Content revision data
+++++
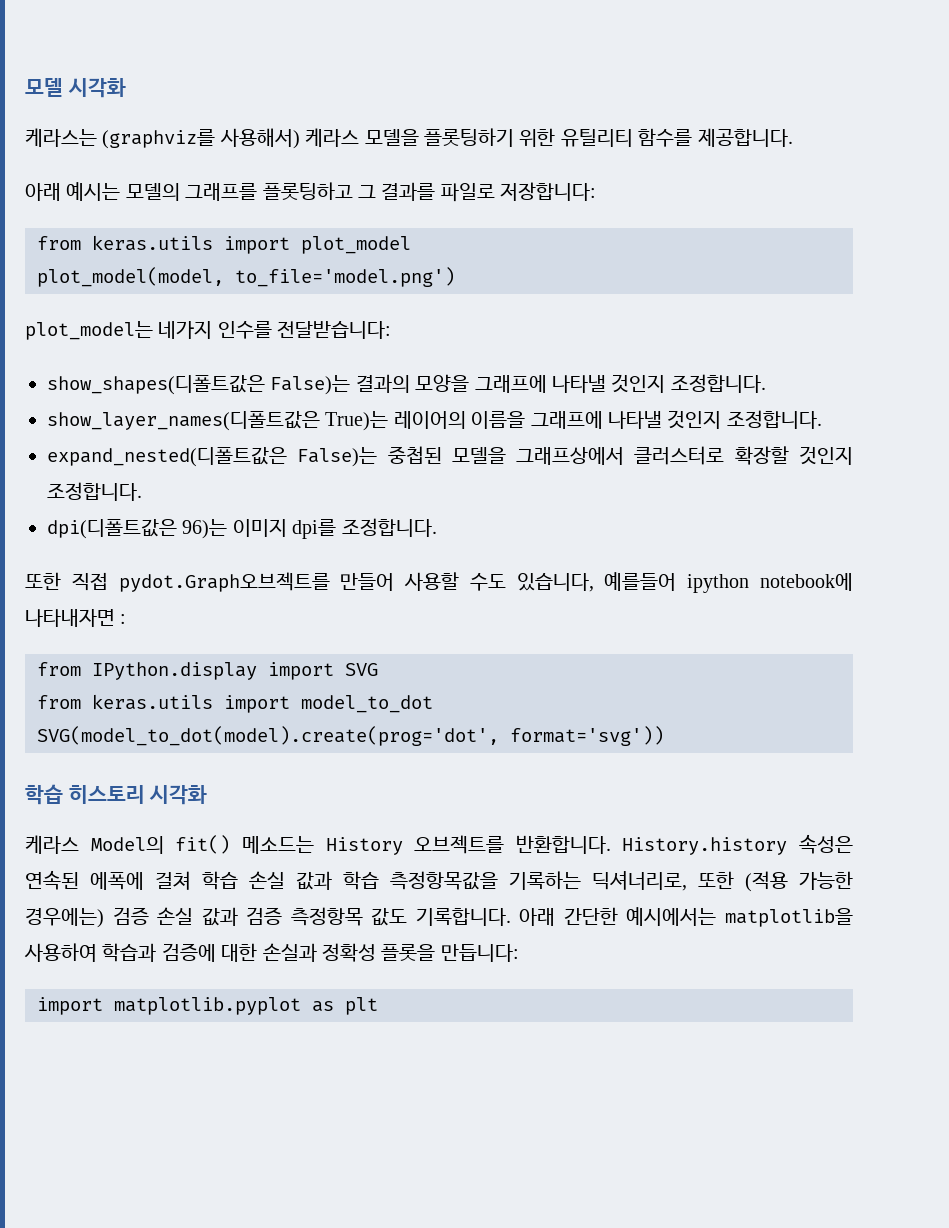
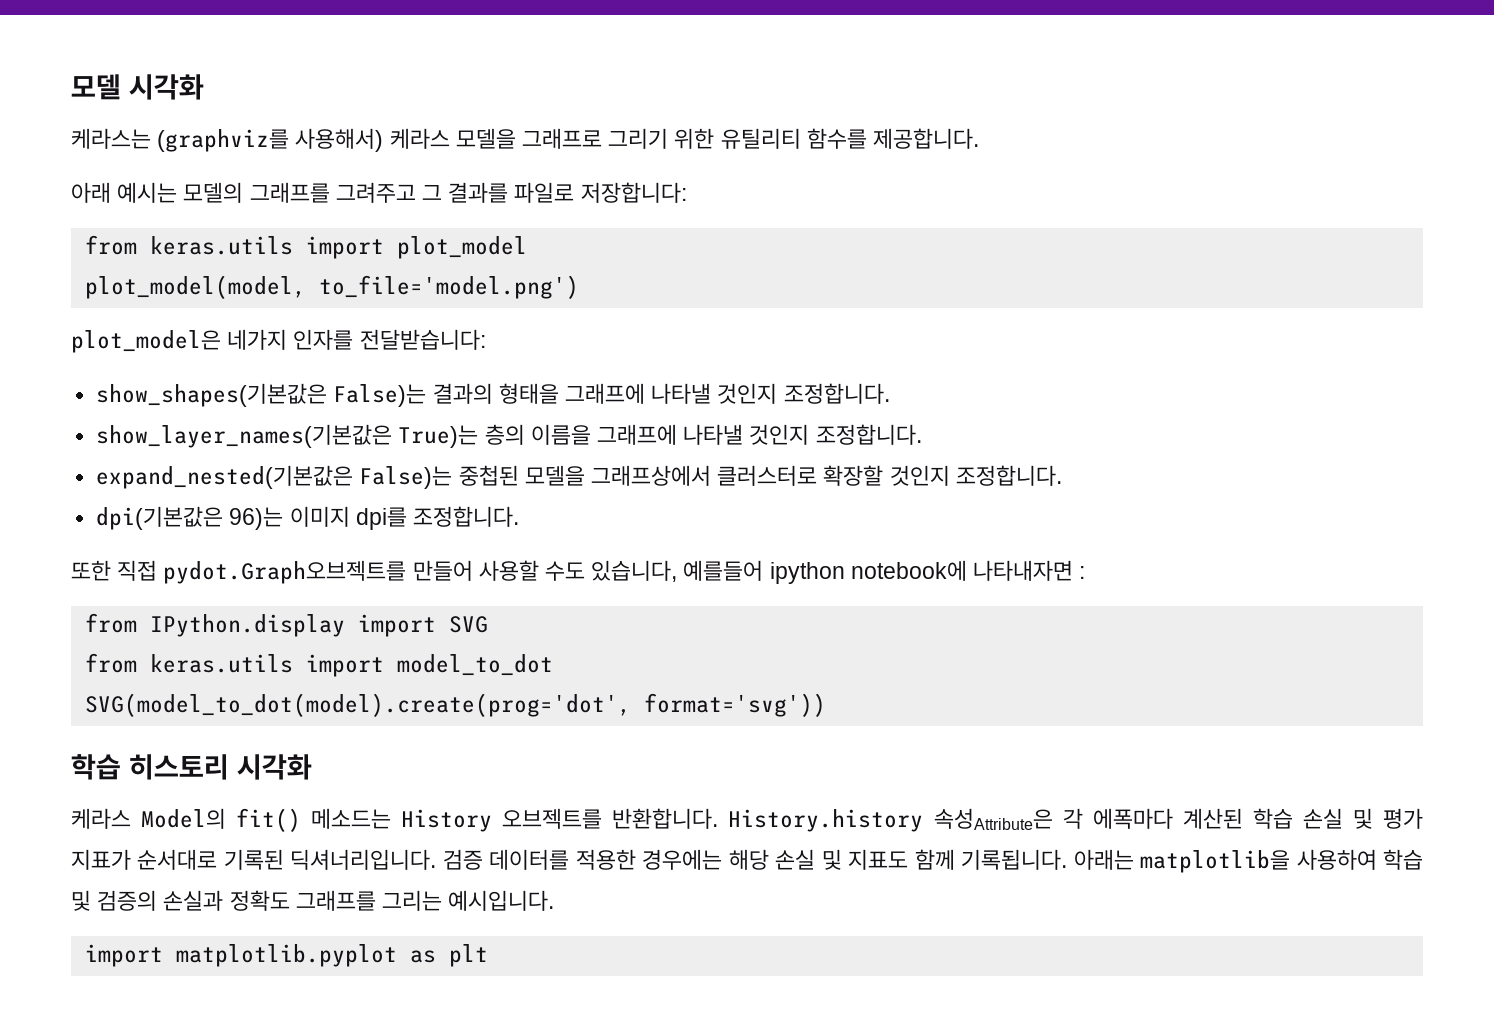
[423,128,514,147] 플롯팅하기 -> [522,128,669,149] 그래프로 그리기
[262,182,353,200] 플롯팅하고 -> [335,182,416,203] 그려주고
[25,321,272,340] plot_model는 네가지 인수를 -> [71,329,354,353] plot_model은 네가지 인자를
[47,375,265,395] show_shapes(디폴트값은 -> [96,383,328,407] show_shapes(기본값은
[415,374,766,393] [47,411,466,431] 모양을 그래프에 나타낼 것인지 조정합니다. // show_layer_names(디폴트값은 True)는 레이어의 -> [498,383,890,404] [96,424,525,448] 형태을 그래프에 나타낼 것인지 조정합니다. // show_layer_names(기본값은 True)는 층의
[47,447,287,467] expand_nested(디폴트값은 -> [96,465,354,489] expand_nested(기본값은
[47,519,177,539] dpi(디폴트값은 -> [96,506,224,530] dpi(기본값은
[799,834,853,854] [25,870,853,892] [25,907,853,928] [24,943,519,962] 속성은 연속된 에폭에 걸쳐 학습 손실 값과 학습 측정항목값을 기록하는 딕셔너리로, 또한 (적용 가능한 경우에는) 검증 손실 값과 검증 측정항목 값도 기록합니다. 아래 간단한 예시에서는 matplotlib을 사용하여 학습과 검증에 대한 손실과 정확성 플롯을 만듭니다: -> [933,808,1423,830] [71,849,1424,873] [71,890,555,911] 속성Attribute은 각 에폭마다 계산된 학습 손실 및 평가 지표가 순서대로 기록된 딕셔너리입니다. 검증 데이터를 적용한 경우에는 해당 손실 및 지표도 함께 기록됩니다. 아래는 matplotlib을 사용하여 학습 및 검증의 손실과 정확도 그래프를 그리는 예시입니다.

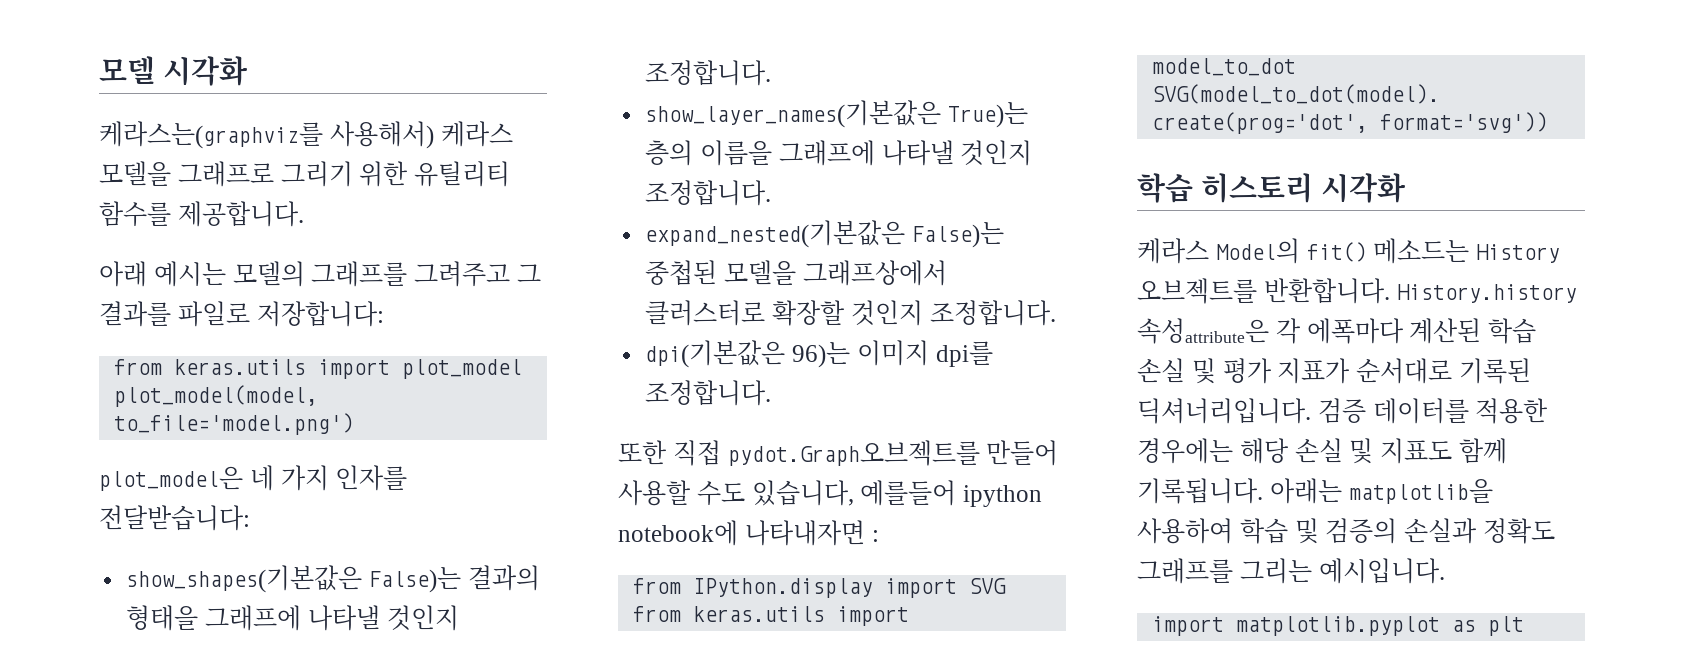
[71,128,290,152] 케라스는 (graphviz를 -> [99,121,323,149] 케라스는(graphviz를
[227,329,288,350] 네가지 -> [249,465,329,491] 네 가지
[933,808,1053,830] 속성Attribute은 -> [1137,318,1269,344] 속성attribute은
+++++
Your task: Each entry above must be restated word for word; the pictures stay out of the copy.

Exercise answer:
[423,128,514,147] 플롯팅하기 -> [522,128,669,149] 그래프로 그리기
[262,182,353,200] 플롯팅하고 -> [335,182,416,203] 그려주고
[25,321,272,340] plot_model는 네가지 인수를 -> [71,329,354,353] plot_model은 네가지 인자를
[47,375,265,395] show_shapes(디폴트값은 -> [96,383,328,407] show_shapes(기본값은
[415,374,766,393] [47,411,466,431] 모양을 그래프에 나타낼 것인지 조정합니다. // show_layer_names(디폴트값은 True)는 레이어의 -> [498,383,890,404] [96,424,525,448] 형태을 그래프에 나타낼 것인지 조정합니다. // show_layer_names(기본값은 True)는 층의
[47,447,287,467] expand_nested(디폴트값은 -> [96,465,354,489] expand_nested(기본값은
[47,519,177,539] dpi(디폴트값은 -> [96,506,224,530] dpi(기본값은
[799,834,853,854] [25,870,853,892] [25,907,853,928] [24,943,519,962] 속성은 연속된 에폭에 걸쳐 학습 손실 값과 학습 측정항목값을 기록하는 딕셔너리로, 또한 (적용 가능한 경우에는) 검증 손실 값과 검증 측정항목 값도 기록합니다. 아래 간단한 예시에서는 matplotlib을 사용하여 학습과 검증에 대한 손실과 정확성 플롯을 만듭니다: -> [933,808,1423,830] [71,849,1424,873] [71,890,555,911] 속성Attribute은 각 에폭마다 계산된 학습 손실 및 평가 지표가 순서대로 기록된 딕셔너리입니다. 검증 데이터를 적용한 경우에는 해당 손실 및 지표도 함께 기록됩니다. 아래는 matplotlib을 사용하여 학습 및 검증의 손실과 정확도 그래프를 그리는 예시입니다.

[71,128,290,152] 케라스는 (graphviz를 -> [99,121,323,149] 케라스는(graphviz를
[227,329,288,350] 네가지 -> [249,465,329,491] 네 가지
[933,808,1053,830] 속성Attribute은 -> [1137,318,1269,344] 속성attribute은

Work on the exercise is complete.